Tally the lines in the records underneath that contain the string "location", and state the figure by itself.

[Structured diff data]
---------------

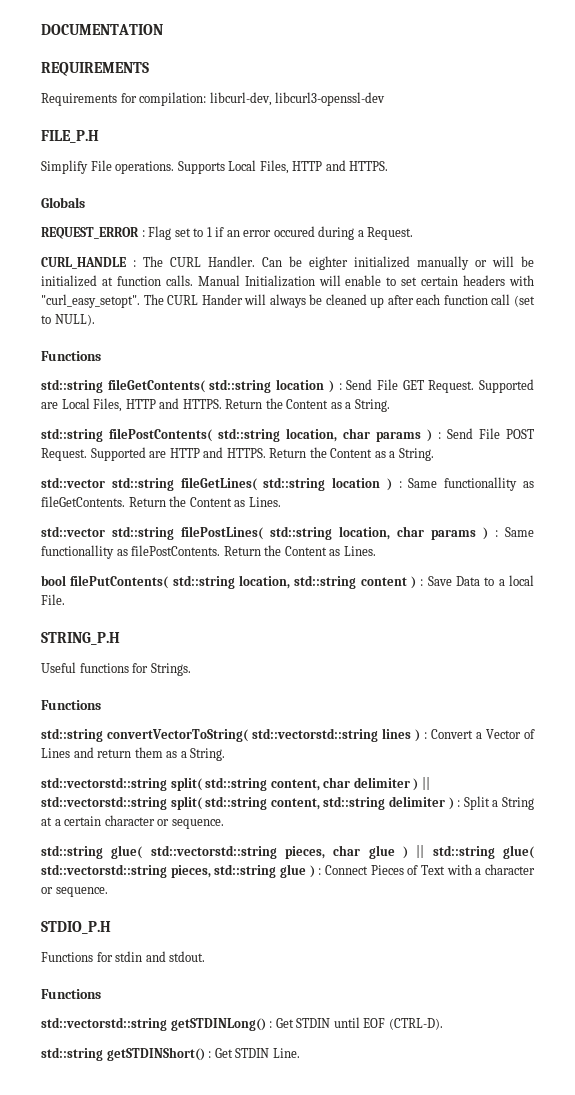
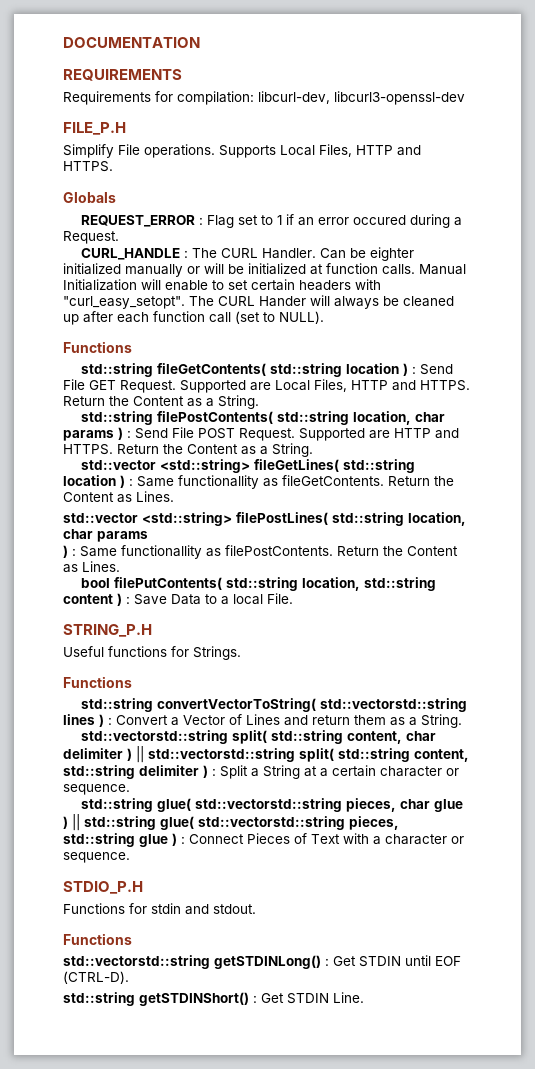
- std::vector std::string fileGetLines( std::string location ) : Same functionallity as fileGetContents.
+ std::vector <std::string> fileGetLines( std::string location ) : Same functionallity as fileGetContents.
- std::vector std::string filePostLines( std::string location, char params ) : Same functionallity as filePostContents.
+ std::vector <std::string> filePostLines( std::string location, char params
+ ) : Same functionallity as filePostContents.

---------------

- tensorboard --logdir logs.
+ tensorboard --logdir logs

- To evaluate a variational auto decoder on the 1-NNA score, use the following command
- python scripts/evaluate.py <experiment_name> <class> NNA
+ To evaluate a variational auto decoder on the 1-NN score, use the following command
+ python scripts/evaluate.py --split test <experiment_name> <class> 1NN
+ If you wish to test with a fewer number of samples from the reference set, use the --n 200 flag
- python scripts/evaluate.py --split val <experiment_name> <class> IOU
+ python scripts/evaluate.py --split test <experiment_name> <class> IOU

---------------

:: YOUR RESPONSE ::
4